[TASK TO COMPLETE]
Restate the listing word for word; omit the images.

[EXCERPTED DATA]

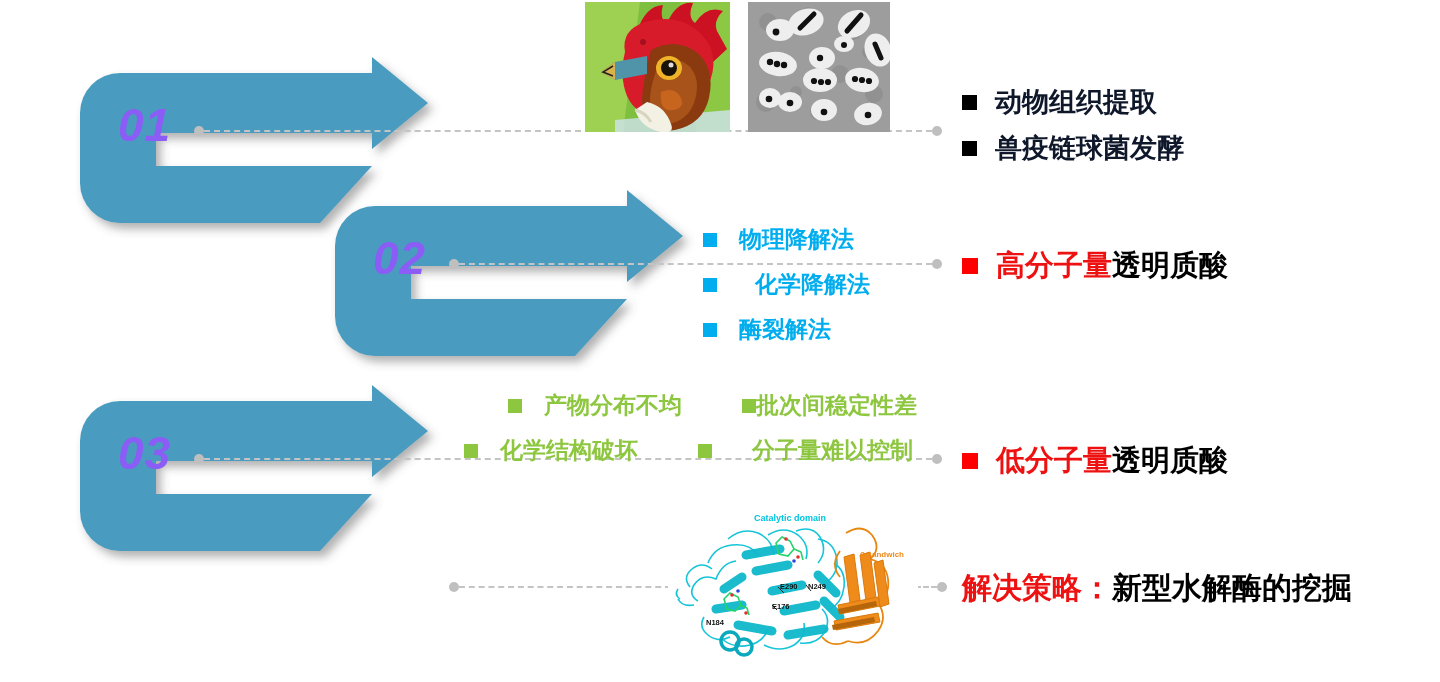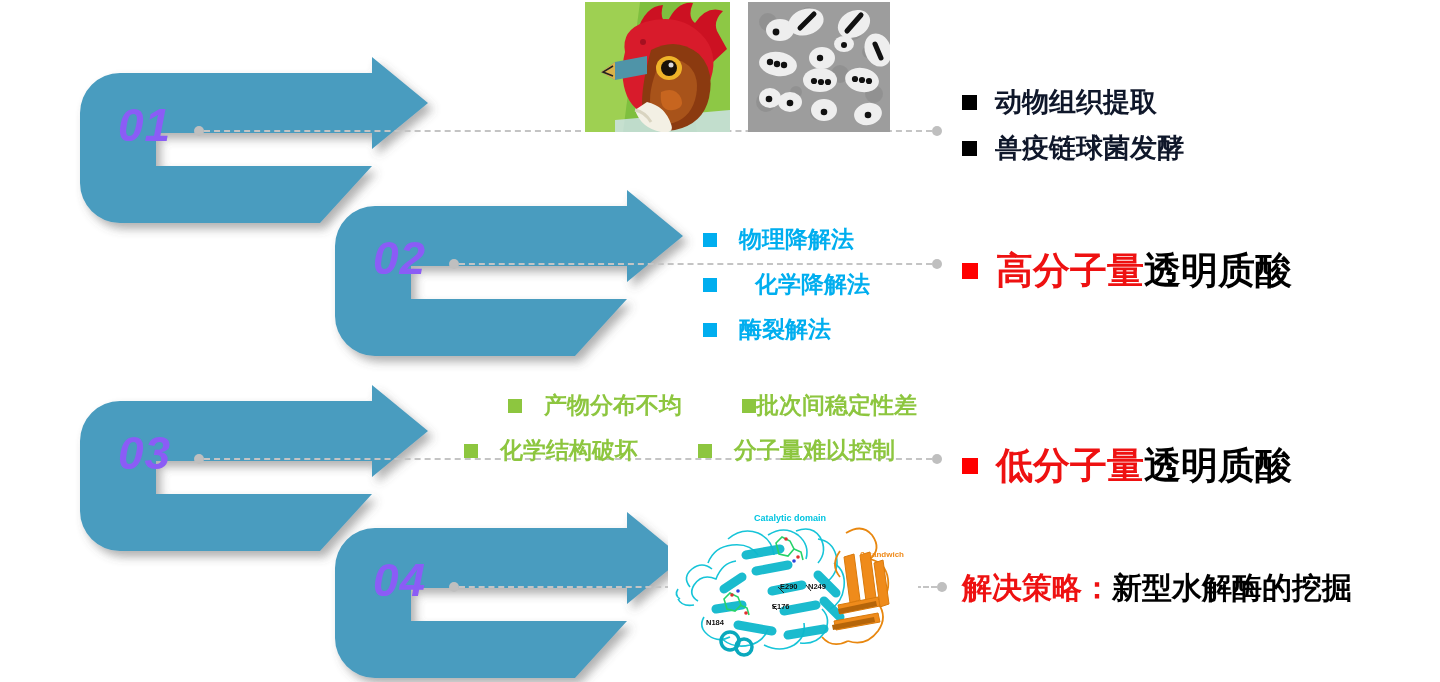"高分子量透明质酸" .label.redblack { font-size: 37px -> 29px }
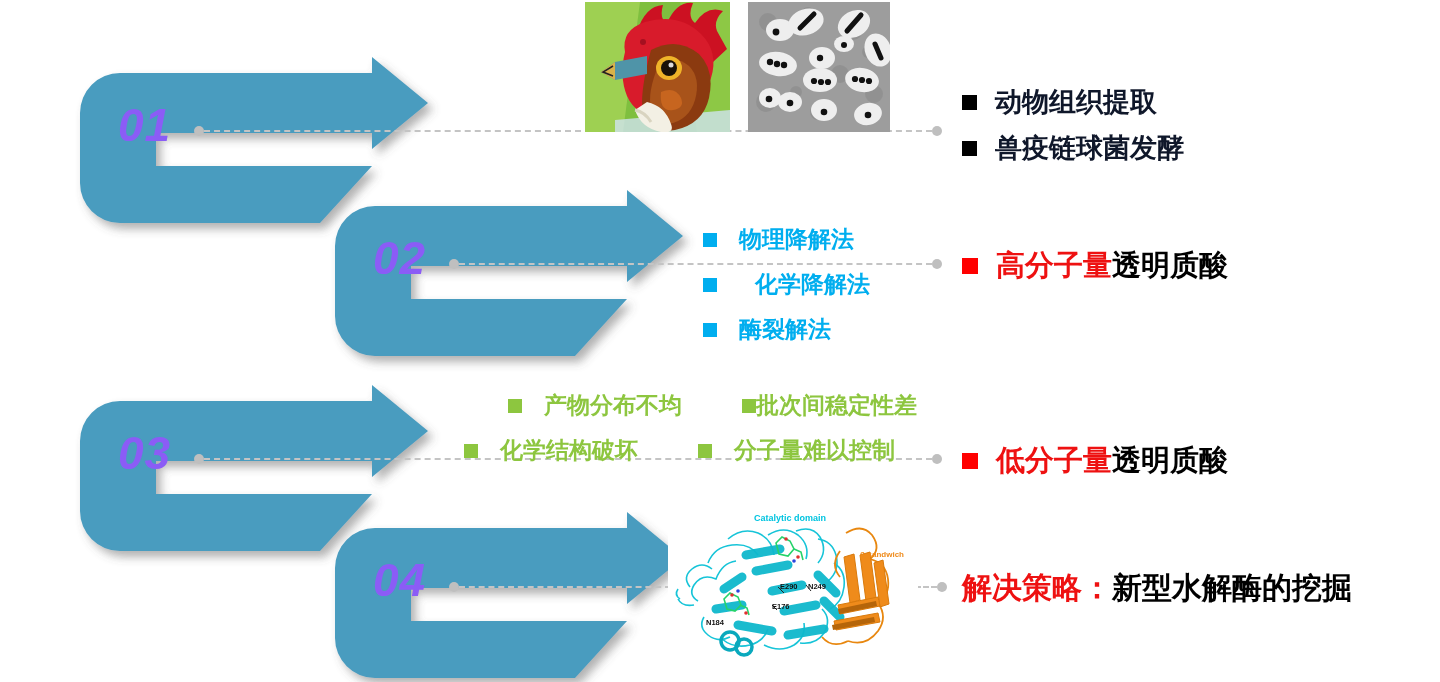"分子量难以控制" span.label { margin-left: 22px -> 40px }
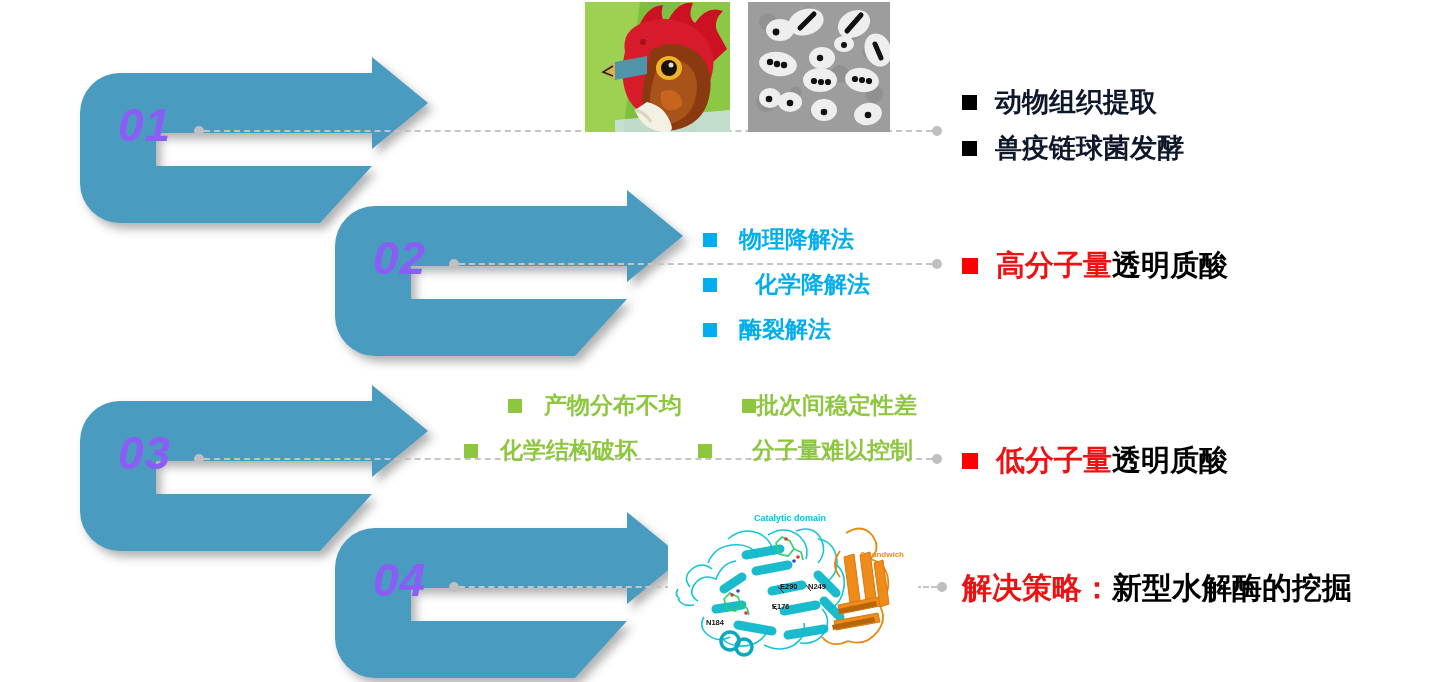"04" div.arrow-block { html: <div> <svg> <defs> <filter> <feDropShadow></feDropShadow> </filter> </defs> <path></path> </svg> <span>04</span> </div> -> none }
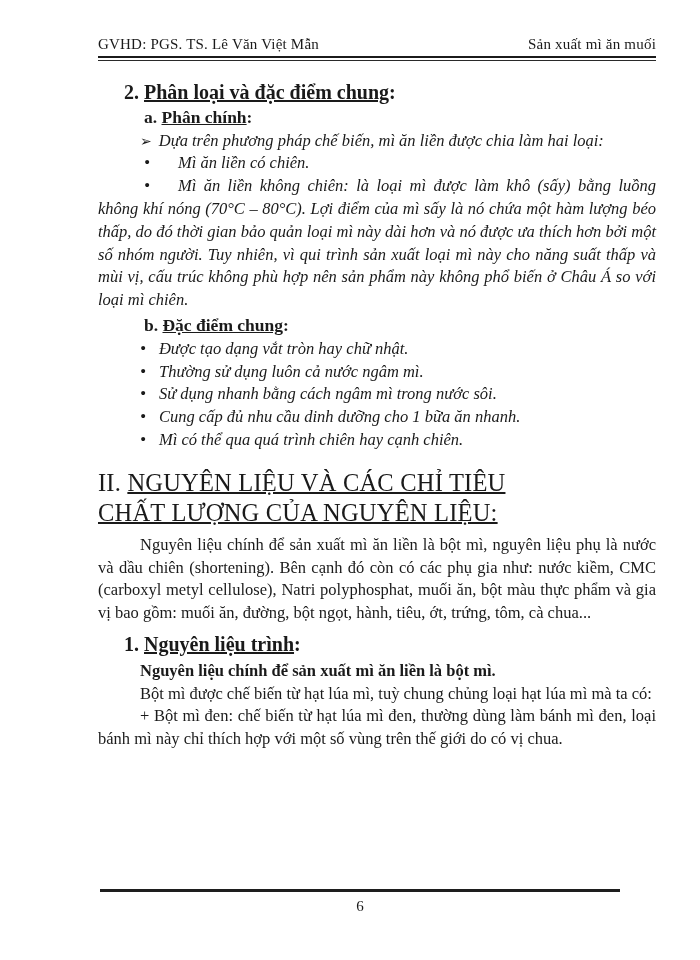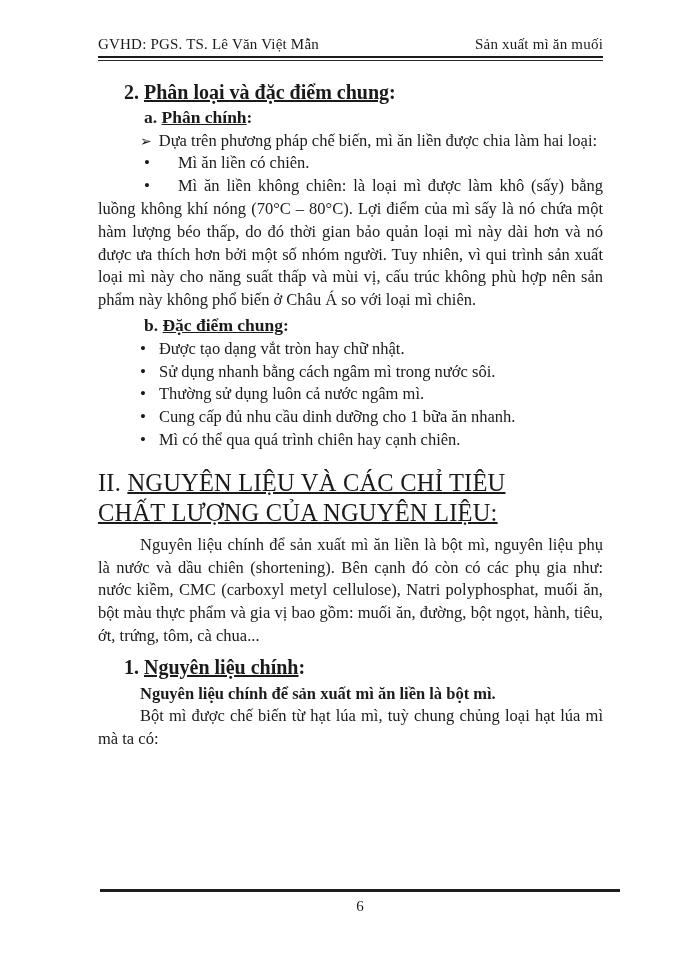"GVHD: PGS. TS. Lê Văn" .page { padding: 36px 97px 0 98px -> 36px 44px 0 98px }
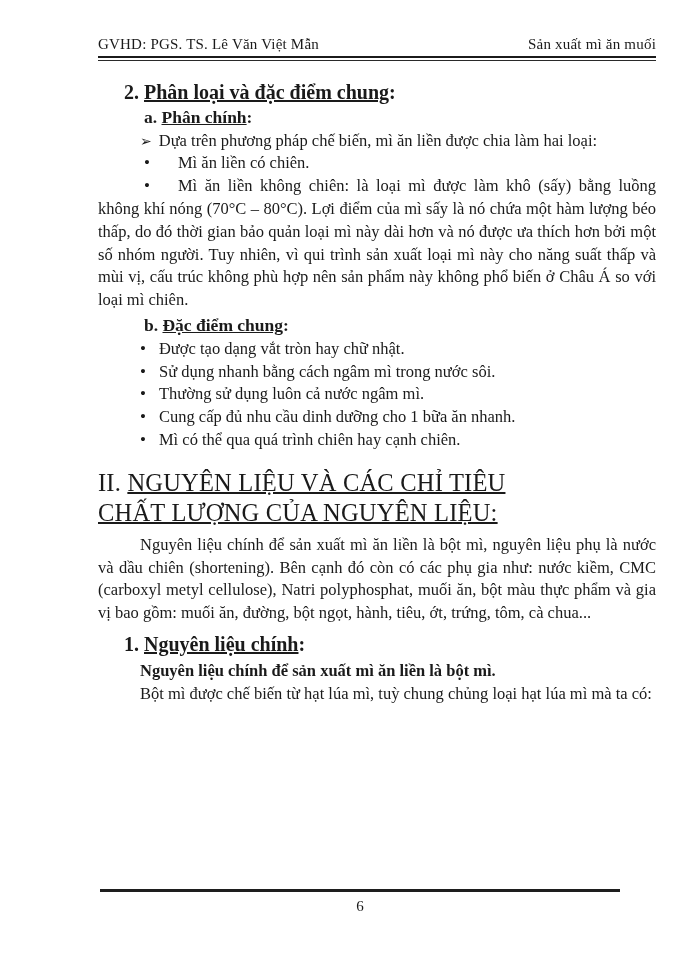"➢ Dựa trên phương pháp" .li { font-style: none -> italic }
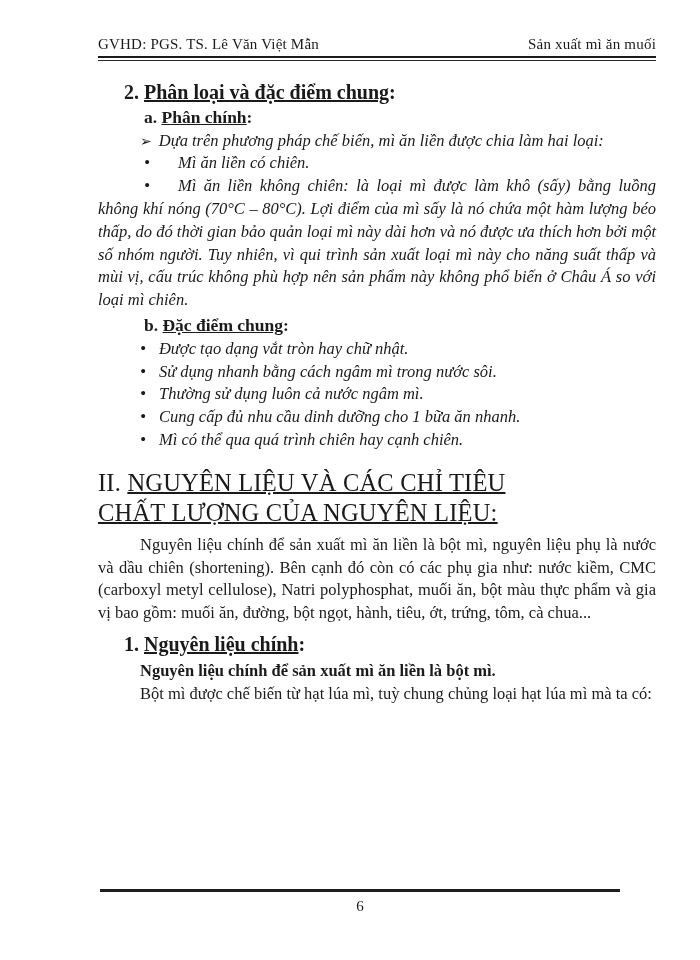"• Sử dụng nhanh bằng" p.li { order: before "• Thường sử dụng luôn" -> after "• Thường sử dụng luôn" }
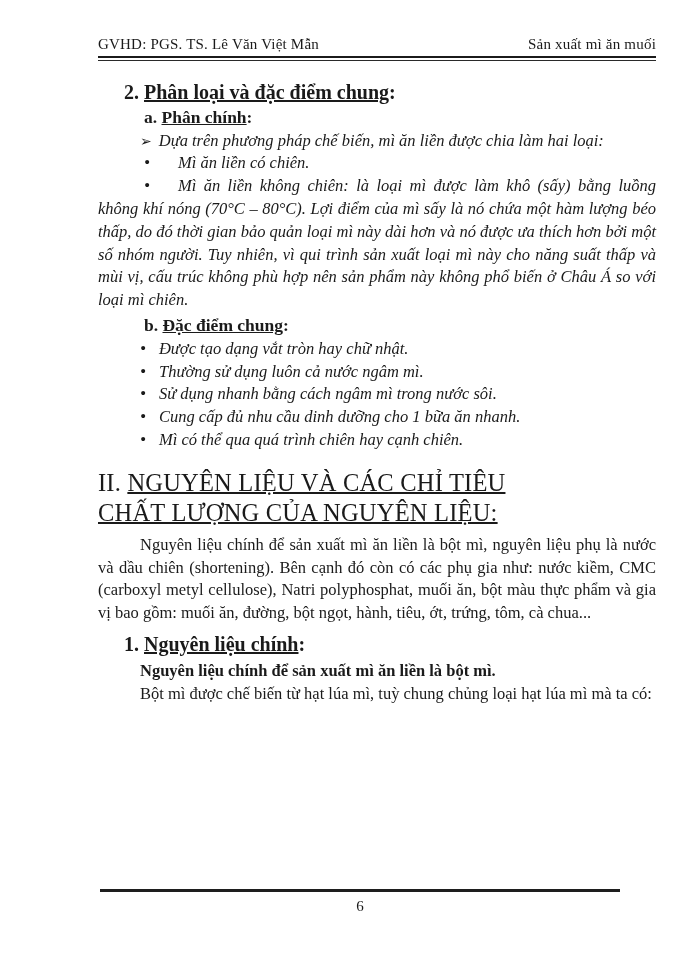"Nguyên liệu chính" span.u { text: chính -> trình }
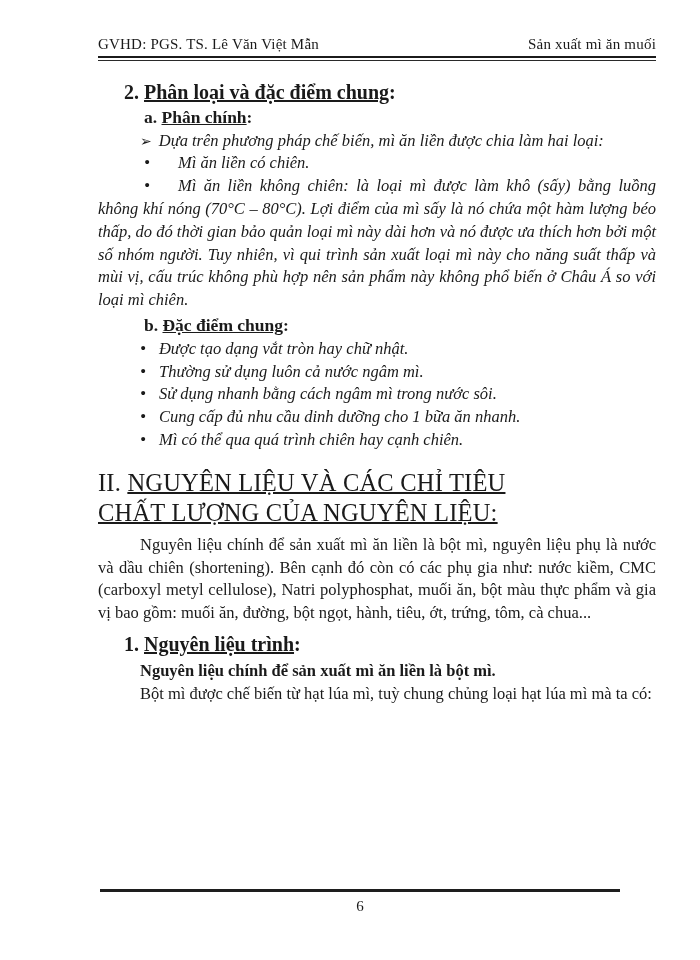"+ Bột mì đen: chế" p.indent { html: none -> <p>+ Bột mì đen: chế biến từ hạt lúa mì đen, thường dùng làm bánh mì đen, loại bánh mì này chỉ thích hợp với một số vùng trên thế giới do có vị chua.</p> }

[WRITTEN ANSWER]
"高分子量透明质酸" .label.redblack { font-size: 37px -> 29px }
"分子量难以控制" span.label { margin-left: 22px -> 40px }
"04" div.arrow-block { html: <div> <svg> <defs> <filter> <feDropShadow></feDropShadow> </filter> </defs> <path></path> </svg> <span>04</span> </div> -> none }
"GVHD: PGS. TS. Lê Văn" .page { padding: 36px 97px 0 98px -> 36px 44px 0 98px }
"➢ Dựa trên phương pháp" .li { font-style: none -> italic }
"• Sử dụng nhanh bằng" p.li { order: before "• Thường sử dụng luôn" -> after "• Thường sử dụng luôn" }
"Nguyên liệu chính" span.u { text: chính -> trình }
"+ Bột mì đen: chế" p.indent { html: none -> <p>+ Bột mì đen: chế biến từ hạt lúa mì đen, thường dùng làm bánh mì đen, loại bánh mì này chỉ thích hợp với một số vùng trên thế giới do có vị chua.</p> }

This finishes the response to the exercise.